Twenty years ago today, I lay there wondering why six men in scrubs
were surrounding me.
A soft-spoken doctor walked into the room off
the main lobby of St. Paul Hospital in Dallas carrying a long silver steel rod with a very sharp
pointed end.
As he began poking between my ribs below my left arm, he said, "I'm sorry,
Mr. Hickman, this is one of our more barbaric procedures."
Each of the six men grabbed part of me. I gulped and held my breath.
No sedative, no anesthetic.
He grunted and pushed
the steel rod between my ribs where a collapsed left lung waited for air.
I cannot describe the pain.
Also, I cannot describe the
slurping sound I did not hear, but felt inside as I
gasped and suddenly had air surging into my left lung.
One Lung Is Not Enough
Less than an hour before, I had pulled into an HMO health center because I
had not been breathing well. A quick x-ray showed a collapsed lung.

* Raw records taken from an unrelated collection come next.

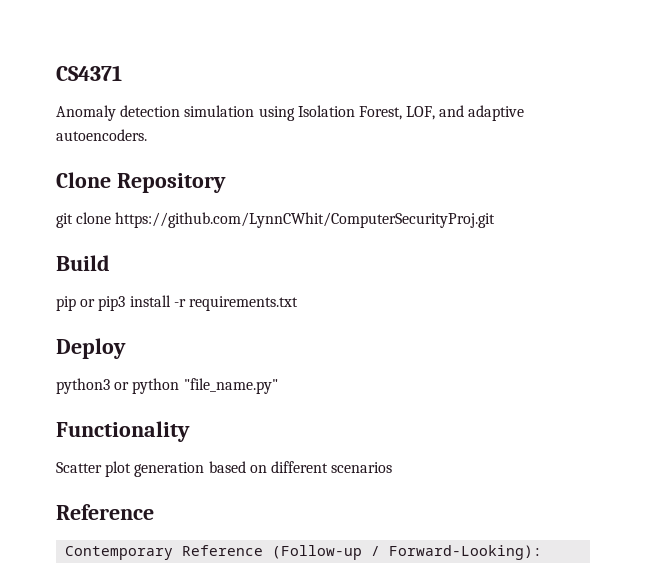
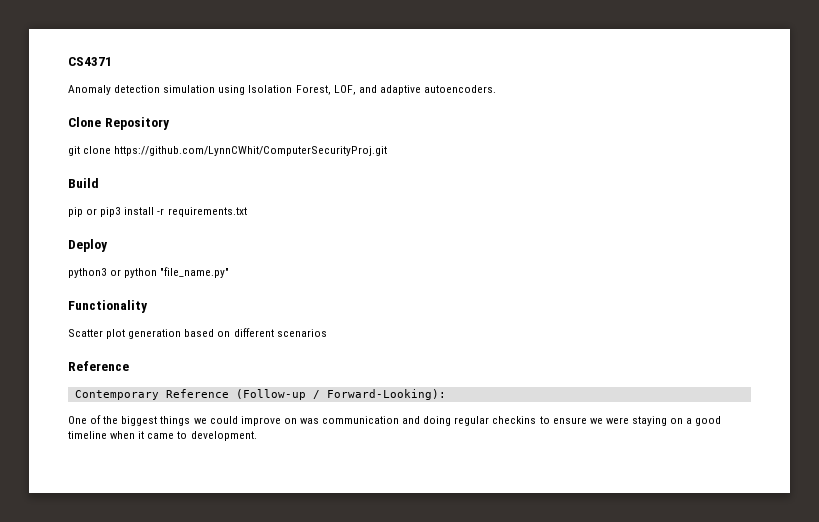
+ One of the biggest things we could improve on was communication and doing regular checkins to ensure we were staying on a good timeline when it came to development.

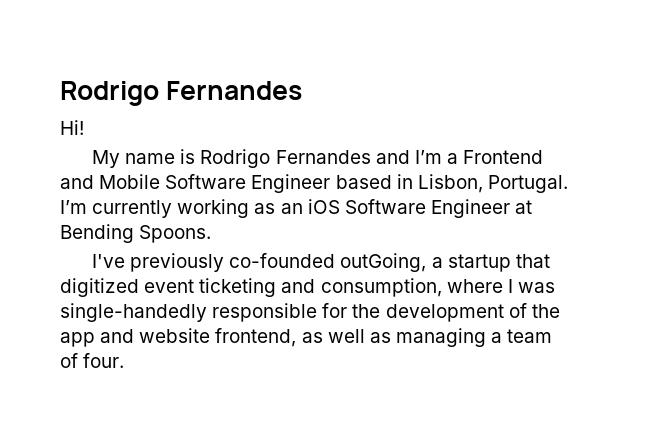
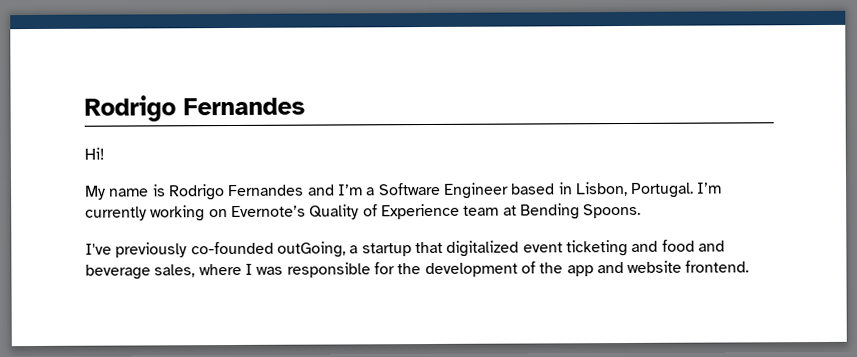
- My name is Rodrigo Fernandes and I’m a Frontend and Mobile Software Engineer based in Lisbon, Portugal.
+ My name is Rodrigo Fernandes and I’m a Software Engineer based in Lisbon, Portugal.
- I’m currently working as an iOS Software Engineer at Bending Spoons.
+ I’m currently working on Evernote’s Quality of Experience team at Bending Spoons.
- I've previously co-founded outGoing, a startup that digitized event ticketing and consumption, where I was single-handedly responsible for the development of the app and website frontend, as well as managing a team of four.
+ I've previously co-founded outGoing, a startup that digitalized event ticketing and food and beverage sales, where I was responsible for the development of the app and website frontend.

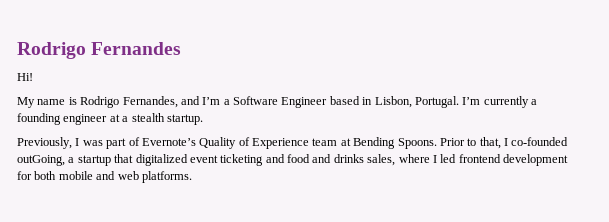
- My name is Rodrigo Fernandes and I’m a Software Engineer based in Lisbon, Portugal.
+ My name is Rodrigo Fernandes, and I’m a Software Engineer based in Lisbon, Portugal.
- I’m currently working on Evernote’s Quality of Experience team at Bending Spoons.
- I've previously co-founded outGoing, a startup that digitalized event ticketing and food and beverage sales, where I was responsible for the development of the app and website frontend.
+ I’m currently a founding engineer at a stealth startup.
+ Previously, I was part of Evernote’s Quality of Experience team at Bending Spoons. Prior to that, I co-founded outGoing, a startup that digitalized event ticketing and food and drinks sales, where I led frontend development for both mobile and web platforms.

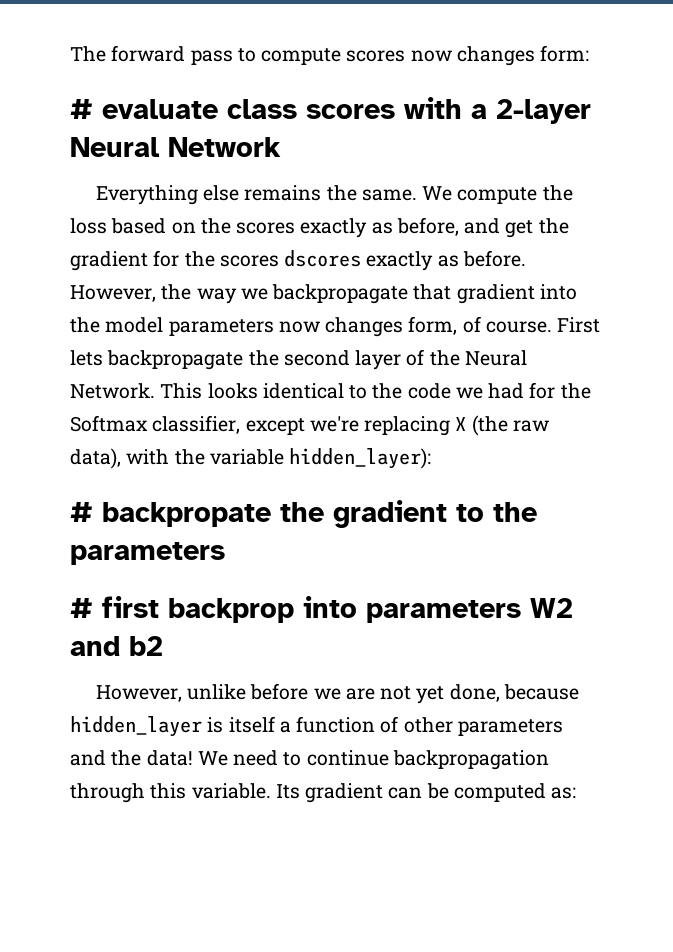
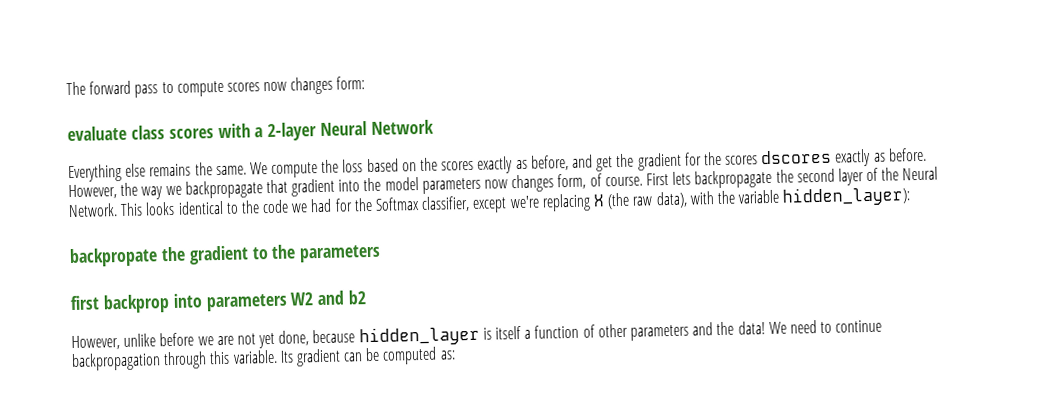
- # evaluate class scores with a 2-layer Neural Network
+ evaluate class scores with a 2-layer Neural Network
- # backpropate the gradient to the parameters
+ backpropate the gradient to the parameters
- # first backprop into parameters W2 and b2
+ first backprop into parameters W2 and b2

My lungs were so bad, I didn't even know one of them wasn't working. I
had no idea when it collapsed or how long I had been walking around with one
lung. Normally, lungs collapse in car accidents. Mine had collapsed from
wear and tear and cigarette smoke.
The doctor called for an ambulance, and when they said it would be 15
minutes, he loaded me into his personal car and headed for the hospital
A collapsed lung could not
wait 15 minutes.
Oh, and did I mention, 20 years ago today I also quit smoking.
Worst Mistake I Ever Made
I had smoked two packs a day for 30 years, three packs during a
brief stint with low-nicotine so-called "Lights.'
As a child I was fascinated with
smoking. Huck Finn made a corncob pipe
and I made a corncob pipe. Penrod and Sam smoked sawdust. I smoked sawdust. And corn
silk, dried grass and leaves, and grapevine. I even tried floor sweep, but only once.
Super Yuck!
I was already hooked by the time I sat in journalism class at
North Texas State and puffed away like all the other future Edward R. Murrows. We boasted about being
the only department who could smoke in class.
Super Stupid
Within five years I was trying to quit.
Nothing worked. I paid people to sit in a little room full of smelly cigarette
butts and shock me with electricity every time I took a puff. I
didn't respond to aversion therapy.
I paid a psychiatrist to hypnotize me. I
could not be hypnotized.
I checked into a motel, had my wife take all my clothes, and spent an entire
weekend with no cigarettes and no way to get any. On Monday, I got dressed and bought a carton.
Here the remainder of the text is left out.